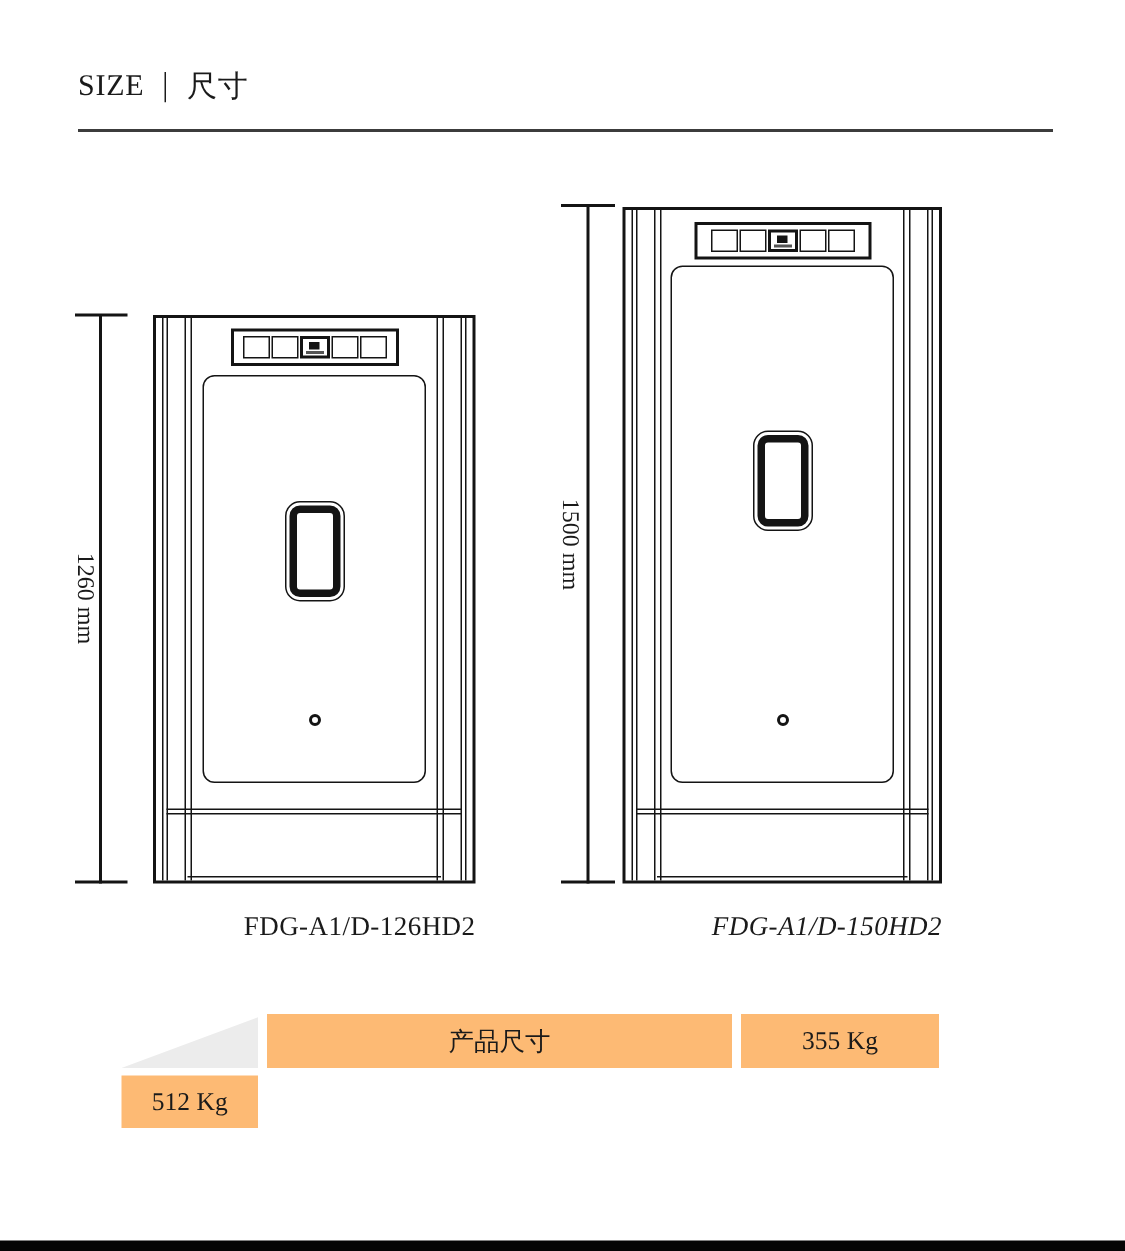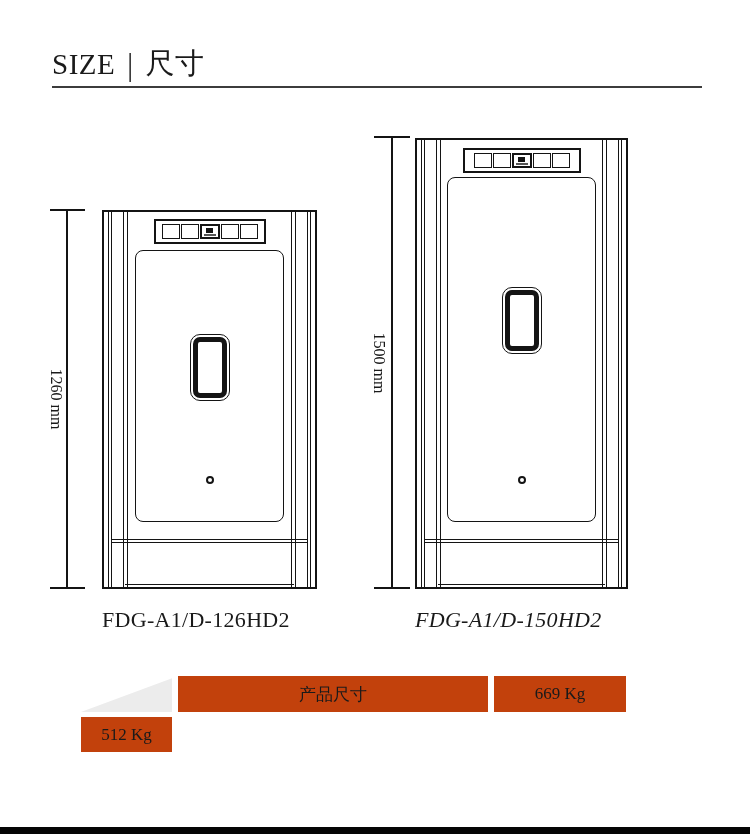--- a/index.html
+++ b/index.html
@@ -8,7 +8,7 @@
     font-family:"Liberation Serif","DejaVu Serif",serif;color:#1a1a1a;
   }
   
-  .title{position:absolute;left:52px;top:44px;font-size:29px;letter-spacing:.5px;display:flex;align-items:center;gap:12px;}
+  .title{position:absolute;left:52px;top:44px;font-size:20px;letter-spacing:.5px;display:flex;align-items:center;gap:12px;}
   .title .sep{font-weight:400;transform:scaleY(1.1);}
   .title-rule{position:absolute;left:52px;top:86px;width:650px;height:2px;background:#3c3c3c;}
 

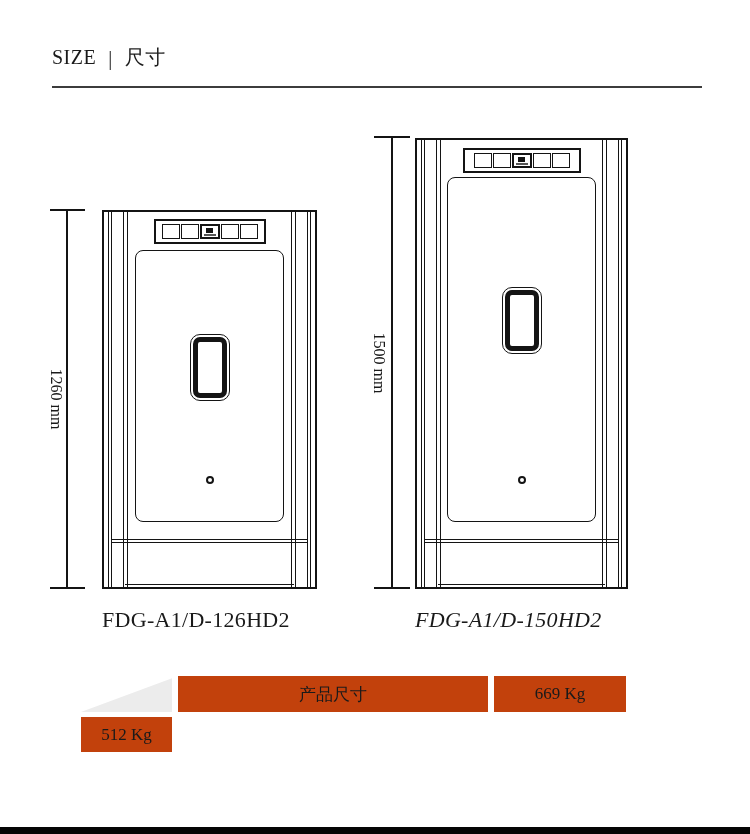--- a/index.html
+++ b/index.html
@@ -43,7 +43,7 @@
   .baseline{position:absolute;height:4px;box-sizing:border-box;
     border-top:1px solid #141414;border-bottom:1px solid #141414;}
   .footline{position:absolute;height:1px;background:#141414;}
-  .model-label{position:absolute;text-align:left;font-size:22px;letter-spacing:.3px;}
+  .model-label{position:absolute;text-align:right;font-size:18px;letter-spacing:.3px;}
 
   
   .spec-table{

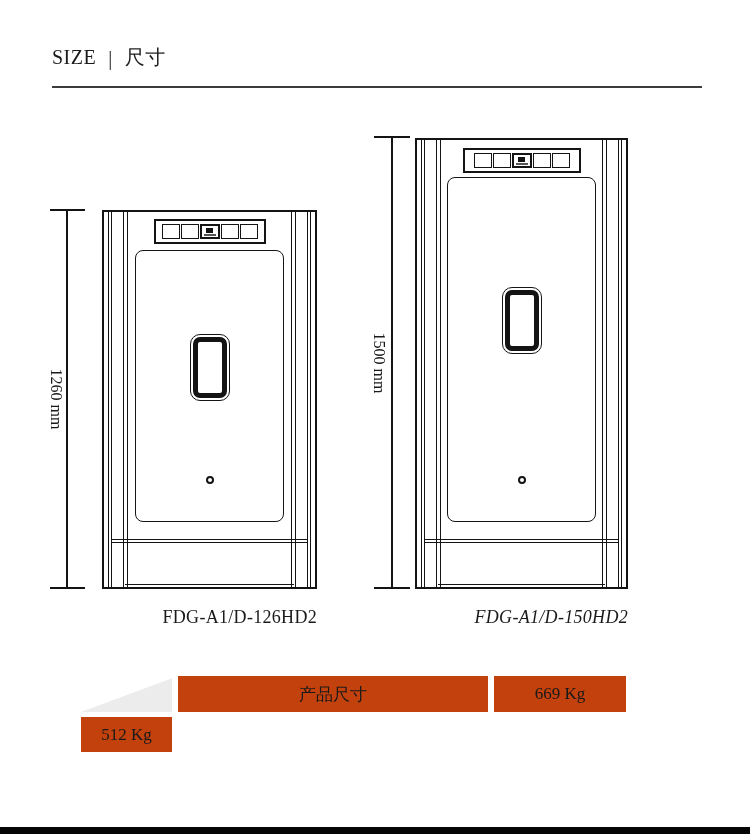--- a/index.html
+++ b/index.html
@@ -52,7 +52,7 @@
     grid-template-rows:36px 35px 35px;
     gap:5px 6px;font-size:17px;
   }
-  .cell{background:#c2410c;display:flex;align-items:center;justify-content:center;text-align:center;}
+  .cell{background:#fdba74;display:flex;align-items:center;justify-content:center;text-align:center;}
   .cell-corner{background:#ffffff;position:relative;}
   .corner-tri{position:absolute;left:0;top:0;right:0;bottom:0;background:#ececec;
     clip-path:polygon(0 100%,100% 6%,100% 100%);}

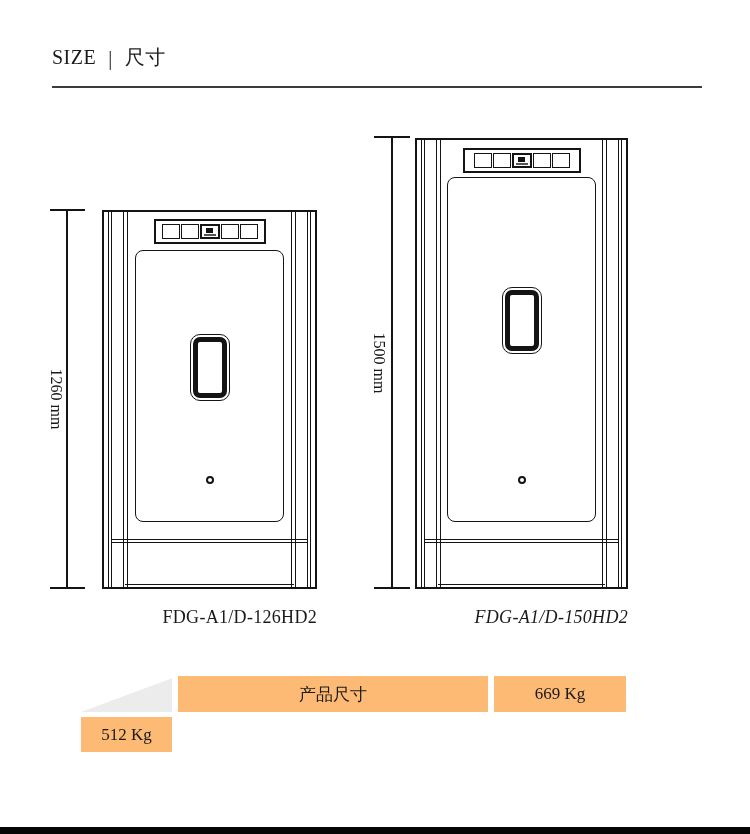--- a/index.html
+++ b/index.html
@@ -148,7 +148,7 @@
     </div>
     <div class="cell">产品尺寸</div>
 
-    <div class="cell">669 Kg</div>
+    <div class="cell">355 Kg</div>
 
     <div class="cell">512 Kg</div>
   </div>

::::::::

• _What needs to be done_: In the entries above, find each line with the word "bottom" and return it.

• _Answer box_:
     border-top:1px solid #141414;border-bottom:1px solid #141414;}
   .corner-tri{position:absolute;left:0;top:0;right:0;bottom:0;background:#ececec;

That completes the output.